Все говорят: не делись, не делись. Терпи, а не расходись. Что поделился, то разорился. Так и старики говорят, в старину не делились — богаче жили; так и мир судит, чтобы больше двойников или тройников было; было бы кому мирское дело потянуть; так и господа начальство судят. Особенно старые господа. Как кто делиться вздумает, посекут обоих, да и велят опять вместе жить. А опять придешь, опять то же будет.
А настоящее дело, другой раз дележ баловство, а другой раз не миновать делиться, брату ли с братом или отцу с сыном. Что больше вместе жить, то греха больше. Все больше от баб, говорят, дележ бывает. Другой раз и не от баб, да не миновать делиться. Так-то с Сергеем Резуновым было.
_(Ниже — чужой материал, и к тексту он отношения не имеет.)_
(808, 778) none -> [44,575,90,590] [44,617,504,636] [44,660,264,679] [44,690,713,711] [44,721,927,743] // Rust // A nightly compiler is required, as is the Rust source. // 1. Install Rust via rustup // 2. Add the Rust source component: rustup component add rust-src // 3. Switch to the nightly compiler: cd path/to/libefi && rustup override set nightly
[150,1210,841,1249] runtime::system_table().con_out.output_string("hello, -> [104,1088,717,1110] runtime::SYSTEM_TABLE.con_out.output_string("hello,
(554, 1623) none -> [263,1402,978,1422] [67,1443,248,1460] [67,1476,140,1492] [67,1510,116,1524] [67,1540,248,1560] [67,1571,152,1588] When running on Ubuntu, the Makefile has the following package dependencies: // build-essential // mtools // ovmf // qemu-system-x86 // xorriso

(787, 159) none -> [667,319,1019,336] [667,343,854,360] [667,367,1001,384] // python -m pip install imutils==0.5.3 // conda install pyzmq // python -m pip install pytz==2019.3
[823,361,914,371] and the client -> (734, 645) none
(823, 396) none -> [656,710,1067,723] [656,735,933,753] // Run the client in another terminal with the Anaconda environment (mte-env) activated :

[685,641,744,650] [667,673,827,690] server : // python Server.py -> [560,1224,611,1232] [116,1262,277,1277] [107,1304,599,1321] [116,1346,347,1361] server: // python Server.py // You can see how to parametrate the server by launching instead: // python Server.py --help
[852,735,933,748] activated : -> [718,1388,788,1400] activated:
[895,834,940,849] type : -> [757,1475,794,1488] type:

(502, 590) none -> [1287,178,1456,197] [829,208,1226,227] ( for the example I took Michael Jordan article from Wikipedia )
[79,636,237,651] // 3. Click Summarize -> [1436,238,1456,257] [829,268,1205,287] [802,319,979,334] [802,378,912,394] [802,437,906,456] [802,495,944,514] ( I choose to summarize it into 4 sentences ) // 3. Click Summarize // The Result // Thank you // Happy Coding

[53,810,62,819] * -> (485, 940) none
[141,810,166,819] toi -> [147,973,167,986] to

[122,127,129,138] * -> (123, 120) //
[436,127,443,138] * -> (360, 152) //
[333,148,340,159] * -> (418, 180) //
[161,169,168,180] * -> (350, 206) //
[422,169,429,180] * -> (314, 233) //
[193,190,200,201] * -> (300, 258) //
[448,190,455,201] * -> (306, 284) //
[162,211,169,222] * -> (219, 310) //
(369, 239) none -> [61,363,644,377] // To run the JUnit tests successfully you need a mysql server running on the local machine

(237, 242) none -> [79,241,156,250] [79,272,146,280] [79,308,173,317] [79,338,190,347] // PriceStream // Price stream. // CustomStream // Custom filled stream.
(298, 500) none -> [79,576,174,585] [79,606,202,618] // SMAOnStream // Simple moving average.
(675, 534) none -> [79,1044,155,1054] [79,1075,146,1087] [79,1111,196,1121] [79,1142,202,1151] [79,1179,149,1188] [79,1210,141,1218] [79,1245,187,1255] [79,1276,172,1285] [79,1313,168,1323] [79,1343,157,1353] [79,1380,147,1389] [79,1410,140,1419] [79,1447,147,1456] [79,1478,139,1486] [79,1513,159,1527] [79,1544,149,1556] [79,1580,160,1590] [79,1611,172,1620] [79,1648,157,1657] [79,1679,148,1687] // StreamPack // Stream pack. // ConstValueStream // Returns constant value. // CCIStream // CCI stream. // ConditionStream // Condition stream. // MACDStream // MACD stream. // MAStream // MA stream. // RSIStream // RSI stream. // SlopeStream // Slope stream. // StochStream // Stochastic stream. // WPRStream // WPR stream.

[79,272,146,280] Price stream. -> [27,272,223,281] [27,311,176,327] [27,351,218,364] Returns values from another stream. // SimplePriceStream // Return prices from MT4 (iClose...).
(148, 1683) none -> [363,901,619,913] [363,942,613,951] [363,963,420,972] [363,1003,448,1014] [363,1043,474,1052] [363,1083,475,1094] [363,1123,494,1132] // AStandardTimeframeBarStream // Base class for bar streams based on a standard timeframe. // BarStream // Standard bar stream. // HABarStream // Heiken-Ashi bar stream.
Остался Сергей после отца сиротой, всего годочков 6 от роду. Прозвище его настоящее Трегубой; так его отца звали, а уж Резуновым он по вотчиму называться стал. Отчего Трегубой помер, бог его знает; говорили старухи умные (они все знают, старухи), говорили, что его в Саламатине баба испортила, только не верю я что-то бабам, а должно, простудился, горячка или другая болезнь от бога была. Мужик он был одинокой, бедный, остались после него молодайка-вдова, да трое сирот, Сережка да две девочки. И помер-то в самое голодное время перед осенью. Хоть по миру иди. Спасибо, господские были, хоть плохи-плохи, а сходила к приказчику, велел отсыпное выдавать, на вдову два пуда да на детей полтора.
Кто Сергея Резунова знал большим, старым, тому трудно подумать, какой он был маленьким Сережкой. Старый Сергей был мужик аккуратный, не высокий, не малый и не худощавый, не толстый, а середка на половине. Волосы на голове были русые, не курчавые, так мочалками висели, все в глаза попадали; бородка была небольшая, клином, на щеках вовсе волос не росло, и когда я его знал, то уж много седых волос было; нос был загнутой крюком, и поперек и под глазом шрам был, еще мальчиком топором разрубили; рот был небольшой, аккуратный: как засмеется, <бывало, так всем весело станет;> зубы белые, ровные. Только смеялся он не часто, нешто когда выпьет, а то больше мужик серьезной был. Засунет, бывало, персты большие за кушак: «ну что, милый человек», — такая у него поговорка была, и что ему ни скажи, всякое дело разберет и докажет.
Так кто его таким-то знал, тому трудно подумать, какой такой был Сережка-сиротка, когда его еще от земли не видать было.
А был он маленькой, белоголовый, пузатый парнишка, и повеса был, за то и много его тогда мать била. Нужда, горе, а тут еще дети. Прибьет, бывало, с горя, а потом и самой жалко.
Вот в те-то поры, когда еще его от земли не видать было, помнит он, что пришел к ним раз в избу сосед, дядя Федор. Дело было осенью, с хлебом убрались, народ дома был. Пришел дядя Федор пьяный, ввалился в избу: «Марфа, а Марфа, — кличет, — иди угощай меня, я жених пришел». А Марфа на выгоне замашки стелила. Сережка играл с ребятами на улице, увидал дядю Федора, за ним в избу пошел, через порог перешагнул, а сам руками за него ухватился, — такой еще малый был.